Task requirements:
For the records shown below, return an exact copy that excludes the pictures.

Code change snippets
◇ ◇ ◇

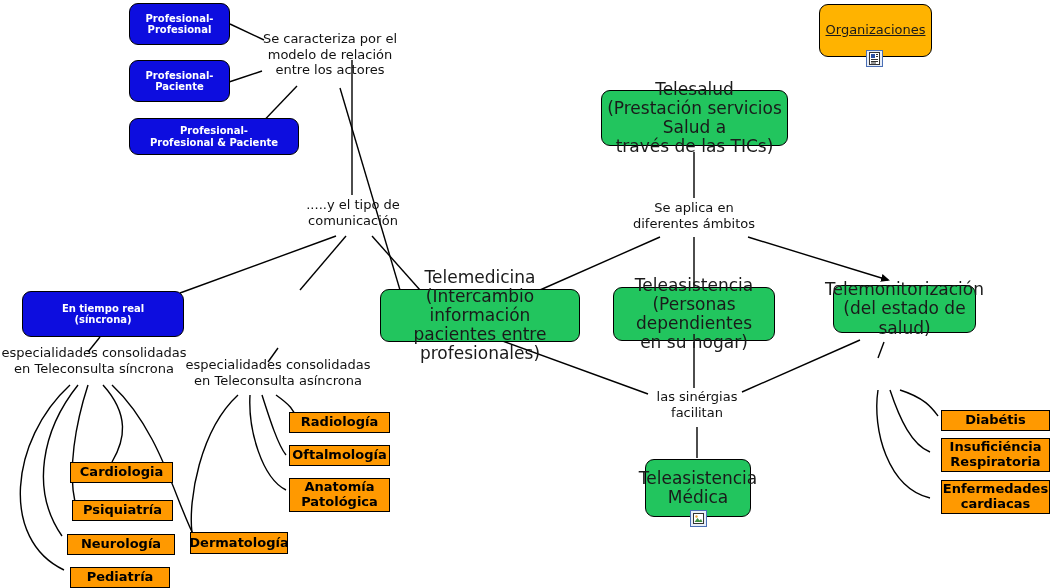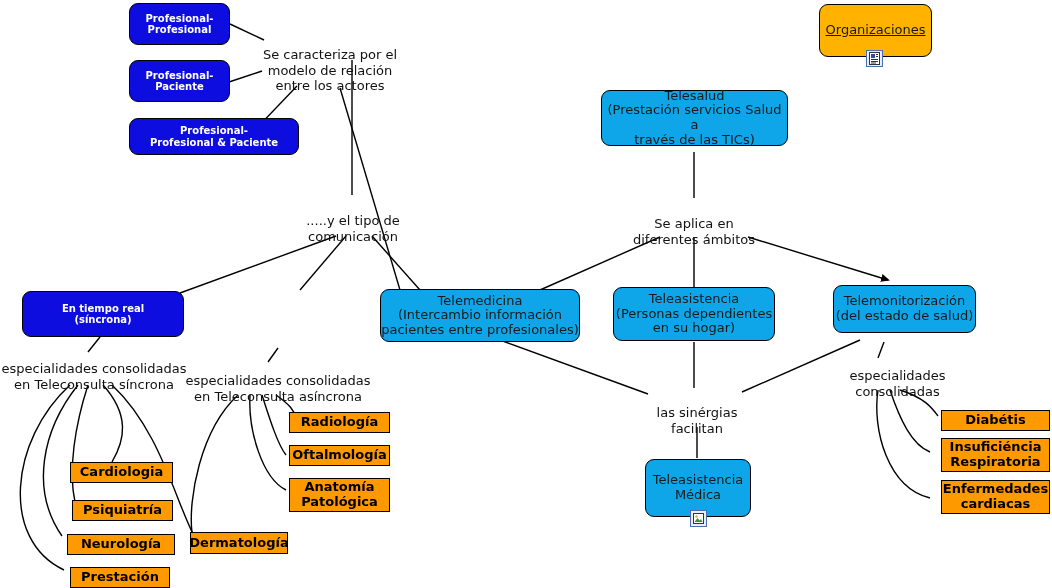"Se caracteriza por el" .edge-label { margin-top: 16px -> none }
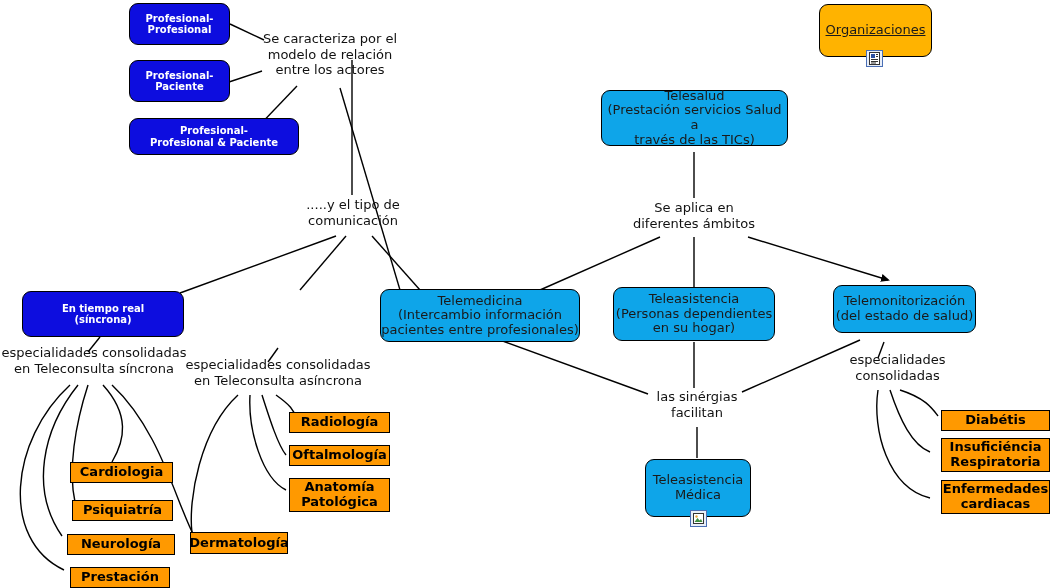"Telesalud" .node.green { background: #0ea5e9 -> #22c55e; font-size: 13px -> 17px }
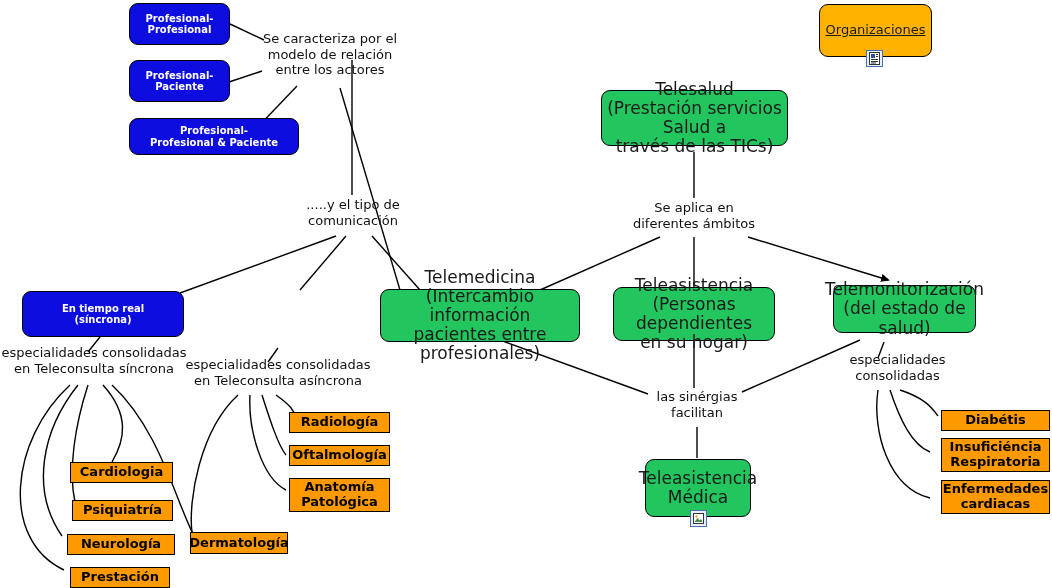"especialidades" div.edge-label { html: <div>especialidades consolidadas</div> -> none }
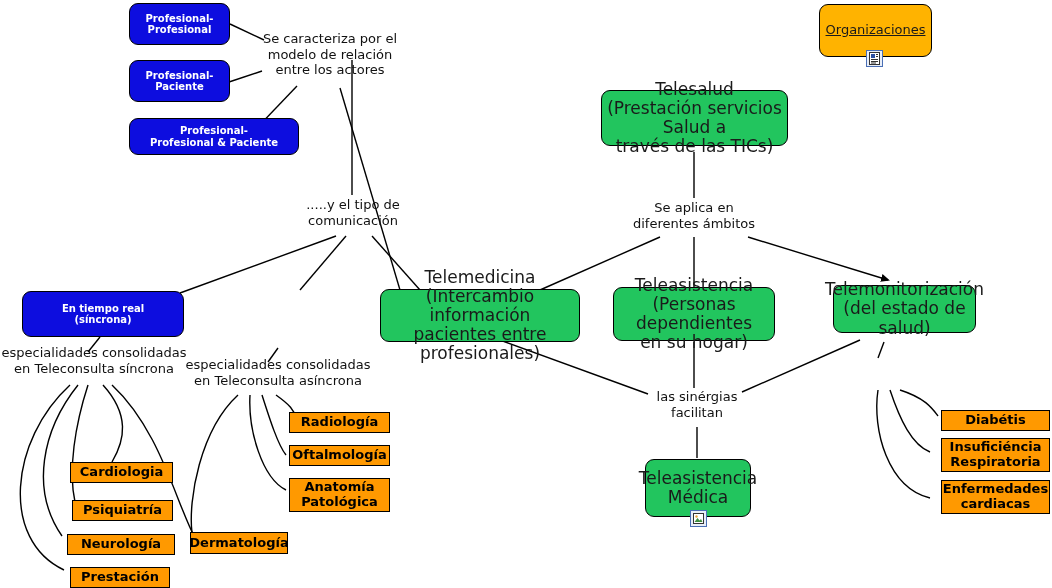"Prestación" div.node { text: Prestación -> Pediatría }
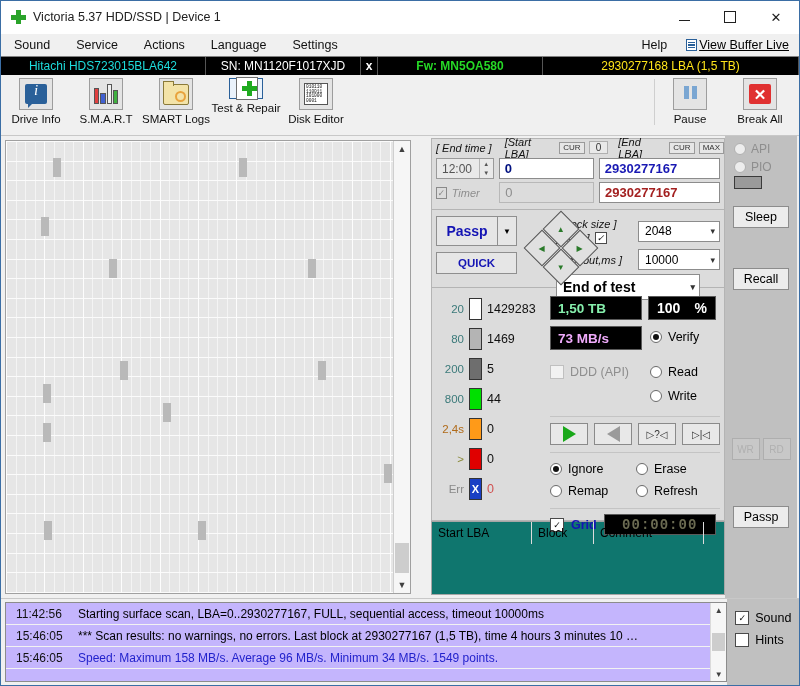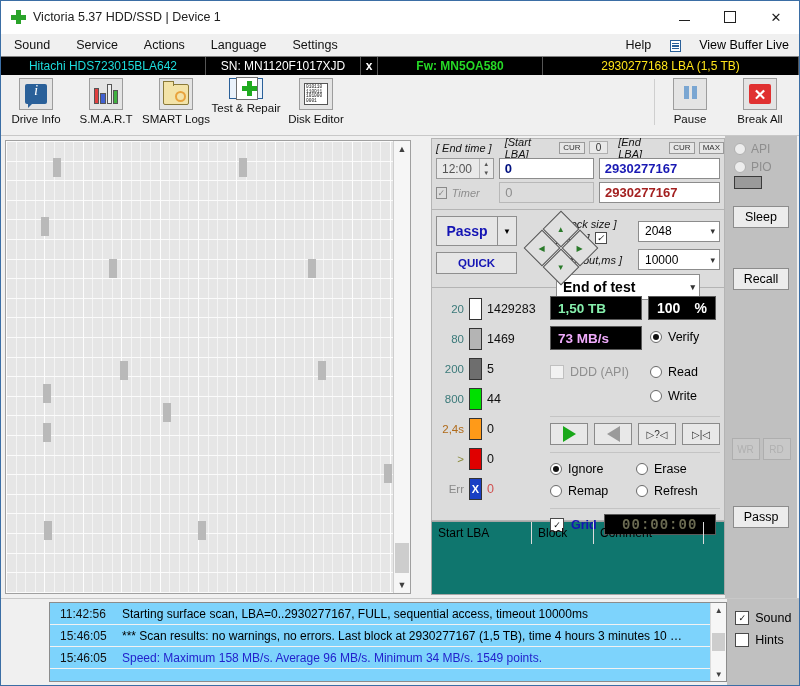"View Buffer Live" .vbl { align-items: flex-end -> center; gap: 18px -> 2px; text-decoration: none -> underline }
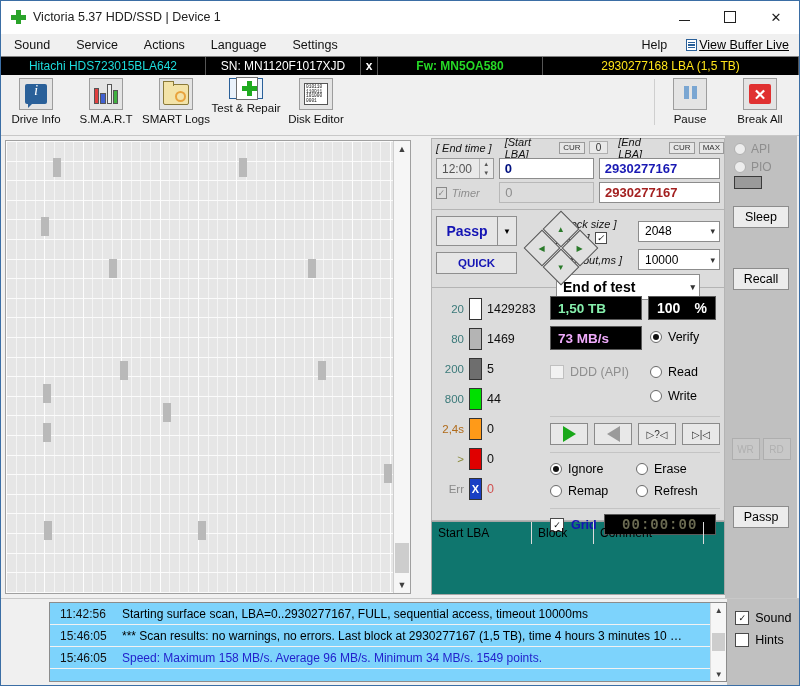"11:42:56" .logbox { background: #7dd3fc -> #c4b5fd; margin-left: 44px -> none }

◇ ◇ ◇

Problem solution:
"Se caracteriza por el" .edge-label { margin-top: 16px -> none }
"Telesalud" .node.green { background: #0ea5e9 -> #22c55e; font-size: 13px -> 17px }
"especialidades" div.edge-label { html: <div>especialidades consolidadas</div> -> none }
"Prestación" div.node { text: Prestación -> Pediatría }
"View Buffer Live" .vbl { align-items: flex-end -> center; gap: 18px -> 2px; text-decoration: none -> underline }
"11:42:56" .logbox { background: #7dd3fc -> #c4b5fd; margin-left: 44px -> none }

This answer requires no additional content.